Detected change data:
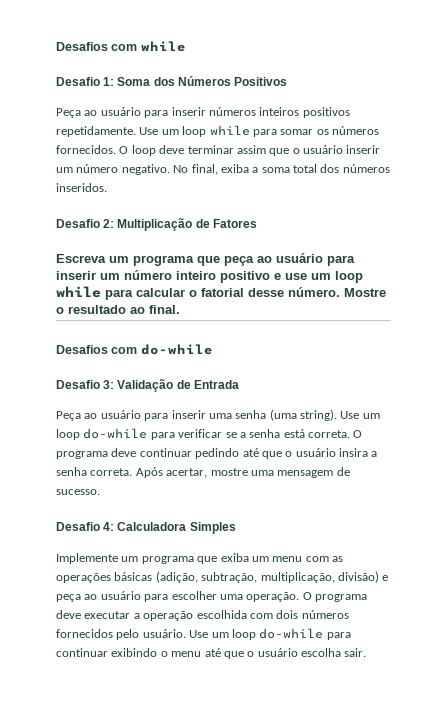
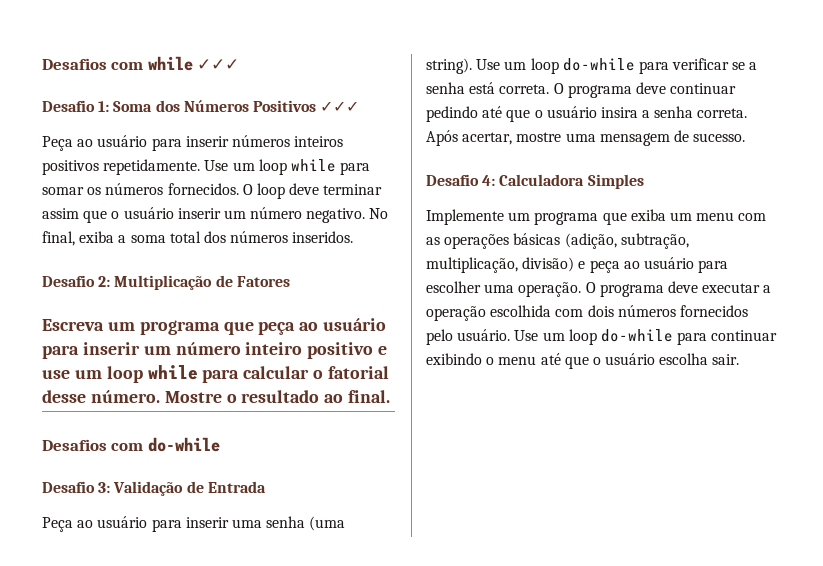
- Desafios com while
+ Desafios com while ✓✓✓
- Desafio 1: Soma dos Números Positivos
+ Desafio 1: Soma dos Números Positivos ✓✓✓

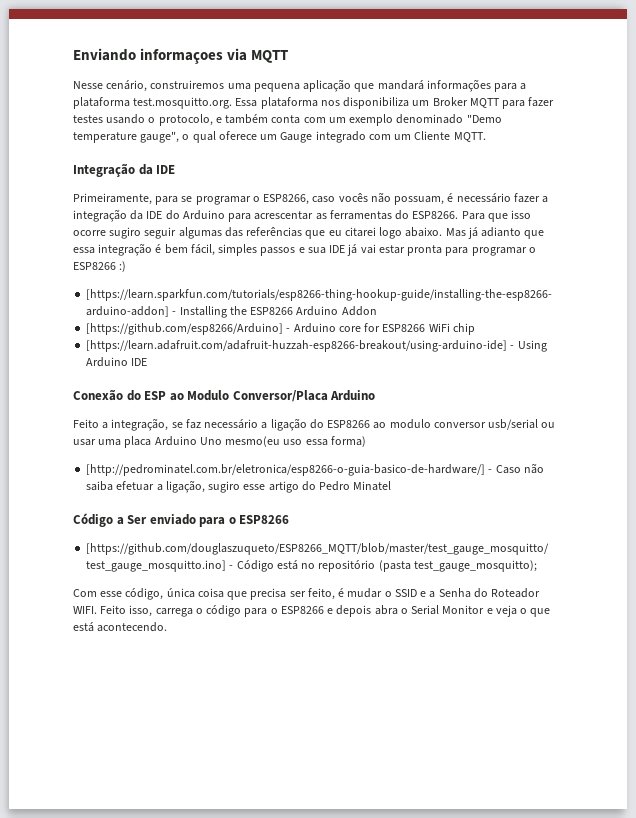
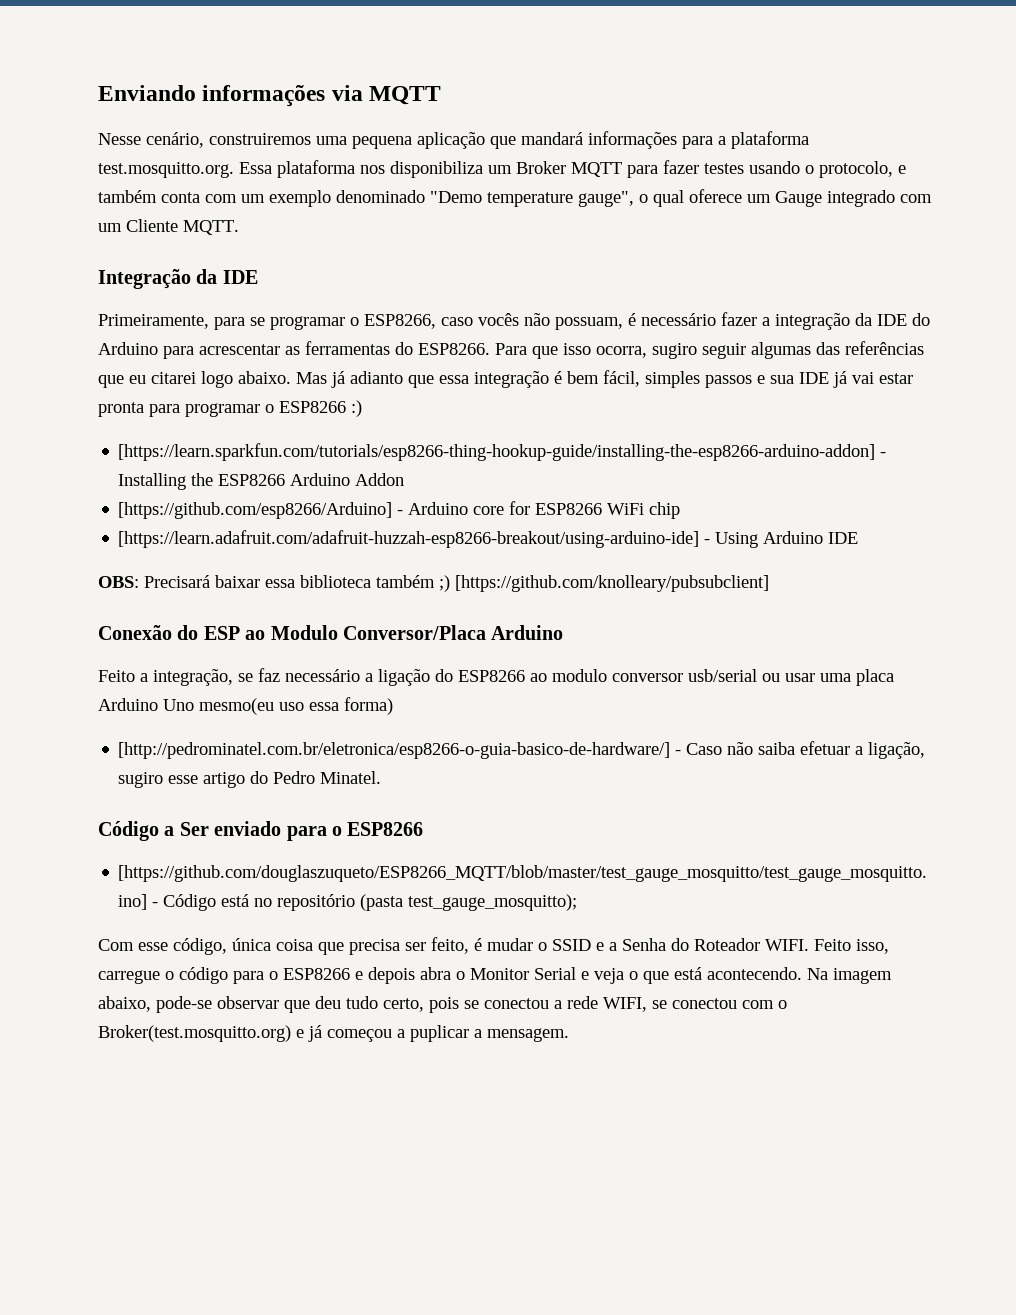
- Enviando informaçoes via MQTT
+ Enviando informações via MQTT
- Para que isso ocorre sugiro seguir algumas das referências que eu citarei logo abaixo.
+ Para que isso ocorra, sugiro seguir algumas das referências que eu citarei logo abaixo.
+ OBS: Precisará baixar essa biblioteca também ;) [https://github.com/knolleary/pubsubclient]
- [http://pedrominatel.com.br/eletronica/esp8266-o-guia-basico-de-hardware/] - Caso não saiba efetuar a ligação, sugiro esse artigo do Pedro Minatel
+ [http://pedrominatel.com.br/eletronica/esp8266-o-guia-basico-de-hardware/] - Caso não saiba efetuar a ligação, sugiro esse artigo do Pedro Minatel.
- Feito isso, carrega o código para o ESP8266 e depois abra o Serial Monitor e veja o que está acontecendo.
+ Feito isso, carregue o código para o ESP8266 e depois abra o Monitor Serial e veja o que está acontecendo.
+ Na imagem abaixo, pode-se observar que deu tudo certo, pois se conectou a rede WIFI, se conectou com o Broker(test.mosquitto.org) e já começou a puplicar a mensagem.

▶ **Work request**:
Would you copy out all the data exactly, without the images?

▶ **Answer**:
- Desafios com while
+ Desafios com while ✓✓✓
- Desafio 1: Soma dos Números Positivos
+ Desafio 1: Soma dos Números Positivos ✓✓✓

- Enviando informaçoes via MQTT
+ Enviando informações via MQTT
- Para que isso ocorre sugiro seguir algumas das referências que eu citarei logo abaixo.
+ Para que isso ocorra, sugiro seguir algumas das referências que eu citarei logo abaixo.
+ OBS: Precisará baixar essa biblioteca também ;) [https://github.com/knolleary/pubsubclient]
- [http://pedrominatel.com.br/eletronica/esp8266-o-guia-basico-de-hardware/] - Caso não saiba efetuar a ligação, sugiro esse artigo do Pedro Minatel
+ [http://pedrominatel.com.br/eletronica/esp8266-o-guia-basico-de-hardware/] - Caso não saiba efetuar a ligação, sugiro esse artigo do Pedro Minatel.
- Feito isso, carrega o código para o ESP8266 e depois abra o Serial Monitor e veja o que está acontecendo.
+ Feito isso, carregue o código para o ESP8266 e depois abra o Monitor Serial e veja o que está acontecendo.
+ Na imagem abaixo, pode-se observar que deu tudo certo, pois se conectou a rede WIFI, se conectou com o Broker(test.mosquitto.org) e já começou a puplicar a mensagem.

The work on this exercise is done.